#### [RECORDS SUPPLIED]
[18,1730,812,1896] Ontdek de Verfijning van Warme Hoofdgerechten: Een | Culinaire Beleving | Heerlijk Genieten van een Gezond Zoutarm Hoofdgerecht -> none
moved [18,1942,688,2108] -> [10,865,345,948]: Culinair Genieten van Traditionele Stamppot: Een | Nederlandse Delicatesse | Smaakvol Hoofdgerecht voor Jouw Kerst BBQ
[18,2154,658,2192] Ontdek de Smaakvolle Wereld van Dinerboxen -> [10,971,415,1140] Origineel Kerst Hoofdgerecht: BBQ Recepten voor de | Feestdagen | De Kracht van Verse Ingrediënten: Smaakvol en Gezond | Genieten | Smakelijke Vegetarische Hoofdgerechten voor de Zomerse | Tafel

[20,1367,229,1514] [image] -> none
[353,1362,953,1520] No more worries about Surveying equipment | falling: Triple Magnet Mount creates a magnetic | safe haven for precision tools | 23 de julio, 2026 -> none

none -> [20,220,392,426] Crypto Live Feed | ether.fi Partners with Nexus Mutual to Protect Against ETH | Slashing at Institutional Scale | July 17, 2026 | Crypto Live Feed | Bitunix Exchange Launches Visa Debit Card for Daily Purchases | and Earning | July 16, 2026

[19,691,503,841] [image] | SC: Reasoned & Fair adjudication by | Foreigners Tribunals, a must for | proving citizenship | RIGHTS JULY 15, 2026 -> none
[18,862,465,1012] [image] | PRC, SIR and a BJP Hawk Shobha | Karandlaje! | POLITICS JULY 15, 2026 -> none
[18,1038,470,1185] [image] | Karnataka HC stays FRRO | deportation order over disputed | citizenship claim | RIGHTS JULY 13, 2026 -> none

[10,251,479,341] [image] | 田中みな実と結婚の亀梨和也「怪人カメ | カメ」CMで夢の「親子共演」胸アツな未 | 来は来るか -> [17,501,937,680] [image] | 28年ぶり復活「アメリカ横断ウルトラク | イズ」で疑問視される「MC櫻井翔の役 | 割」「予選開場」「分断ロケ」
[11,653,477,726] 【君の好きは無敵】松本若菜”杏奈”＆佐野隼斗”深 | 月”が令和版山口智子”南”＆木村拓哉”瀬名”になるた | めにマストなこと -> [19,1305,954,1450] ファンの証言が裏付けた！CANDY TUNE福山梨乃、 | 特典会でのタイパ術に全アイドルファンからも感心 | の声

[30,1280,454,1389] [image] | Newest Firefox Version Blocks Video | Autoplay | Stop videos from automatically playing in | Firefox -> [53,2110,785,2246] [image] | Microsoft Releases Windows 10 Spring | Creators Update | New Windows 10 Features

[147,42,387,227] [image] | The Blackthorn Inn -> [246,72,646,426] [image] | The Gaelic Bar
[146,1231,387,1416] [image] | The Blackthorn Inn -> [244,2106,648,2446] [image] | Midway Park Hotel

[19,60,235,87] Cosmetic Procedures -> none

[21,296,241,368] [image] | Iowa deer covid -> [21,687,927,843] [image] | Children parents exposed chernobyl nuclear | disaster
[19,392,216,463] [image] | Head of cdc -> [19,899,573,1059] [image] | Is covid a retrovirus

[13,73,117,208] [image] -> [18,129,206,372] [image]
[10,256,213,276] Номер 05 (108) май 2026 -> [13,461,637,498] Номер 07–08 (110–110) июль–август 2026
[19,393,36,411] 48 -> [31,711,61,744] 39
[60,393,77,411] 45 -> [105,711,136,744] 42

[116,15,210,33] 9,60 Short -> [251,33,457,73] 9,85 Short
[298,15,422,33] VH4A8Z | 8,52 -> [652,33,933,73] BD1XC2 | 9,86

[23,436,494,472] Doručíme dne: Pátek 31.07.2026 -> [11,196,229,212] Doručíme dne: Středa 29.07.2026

#### [HOW TO COMPLETE THIS TASK]
Would you write out the full set of records above without alteration?

#### [TASK OUTPUT]
[18,1730,812,1896] Ontdek de Verfijning van Warme Hoofdgerechten: Een | Culinaire Beleving | Heerlijk Genieten van een Gezond Zoutarm Hoofdgerecht -> none
moved [18,1942,688,2108] -> [10,865,345,948]: Culinair Genieten van Traditionele Stamppot: Een | Nederlandse Delicatesse | Smaakvol Hoofdgerecht voor Jouw Kerst BBQ
[18,2154,658,2192] Ontdek de Smaakvolle Wereld van Dinerboxen -> [10,971,415,1140] Origineel Kerst Hoofdgerecht: BBQ Recepten voor de | Feestdagen | De Kracht van Verse Ingrediënten: Smaakvol en Gezond | Genieten | Smakelijke Vegetarische Hoofdgerechten voor de Zomerse | Tafel

[20,1367,229,1514] [image] -> none
[353,1362,953,1520] No more worries about Surveying equipment | falling: Triple Magnet Mount creates a magnetic | safe haven for precision tools | 23 de julio, 2026 -> none

none -> [20,220,392,426] Crypto Live Feed | ether.fi Partners with Nexus Mutual to Protect Against ETH | Slashing at Institutional Scale | July 17, 2026 | Crypto Live Feed | Bitunix Exchange Launches Visa Debit Card for Daily Purchases | and Earning | July 16, 2026

[19,691,503,841] [image] | SC: Reasoned & Fair adjudication by | Foreigners Tribunals, a must for | proving citizenship | RIGHTS JULY 15, 2026 -> none
[18,862,465,1012] [image] | PRC, SIR and a BJP Hawk Shobha | Karandlaje! | POLITICS JULY 15, 2026 -> none
[18,1038,470,1185] [image] | Karnataka HC stays FRRO | deportation order over disputed | citizenship claim | RIGHTS JULY 13, 2026 -> none

[10,251,479,341] [image] | 田中みな実と結婚の亀梨和也「怪人カメ | カメ」CMで夢の「親子共演」胸アツな未 | 来は来るか -> [17,501,937,680] [image] | 28年ぶり復活「アメリカ横断ウルトラク | イズ」で疑問視される「MC櫻井翔の役 | 割」「予選開場」「分断ロケ」
[11,653,477,726] 【君の好きは無敵】松本若菜”杏奈”＆佐野隼斗”深 | 月”が令和版山口智子”南”＆木村拓哉”瀬名”になるた | めにマストなこと -> [19,1305,954,1450] ファンの証言が裏付けた！CANDY TUNE福山梨乃、 | 特典会でのタイパ術に全アイドルファンからも感心 | の声

[30,1280,454,1389] [image] | Newest Firefox Version Blocks Video | Autoplay | Stop videos from automatically playing in | Firefox -> [53,2110,785,2246] [image] | Microsoft Releases Windows 10 Spring | Creators Update | New Windows 10 Features

[147,42,387,227] [image] | The Blackthorn Inn -> [246,72,646,426] [image] | The Gaelic Bar
[146,1231,387,1416] [image] | The Blackthorn Inn -> [244,2106,648,2446] [image] | Midway Park Hotel

[19,60,235,87] Cosmetic Procedures -> none

[21,296,241,368] [image] | Iowa deer covid -> [21,687,927,843] [image] | Children parents exposed chernobyl nuclear | disaster
[19,392,216,463] [image] | Head of cdc -> [19,899,573,1059] [image] | Is covid a retrovirus

[13,73,117,208] [image] -> [18,129,206,372] [image]
[10,256,213,276] Номер 05 (108) май 2026 -> [13,461,637,498] Номер 07–08 (110–110) июль–август 2026
[19,393,36,411] 48 -> [31,711,61,744] 39
[60,393,77,411] 45 -> [105,711,136,744] 42

[116,15,210,33] 9,60 Short -> [251,33,457,73] 9,85 Short
[298,15,422,33] VH4A8Z | 8,52 -> [652,33,933,73] BD1XC2 | 9,86

[23,436,494,472] Doručíme dne: Pátek 31.07.2026 -> [11,196,229,212] Doručíme dne: Středa 29.07.2026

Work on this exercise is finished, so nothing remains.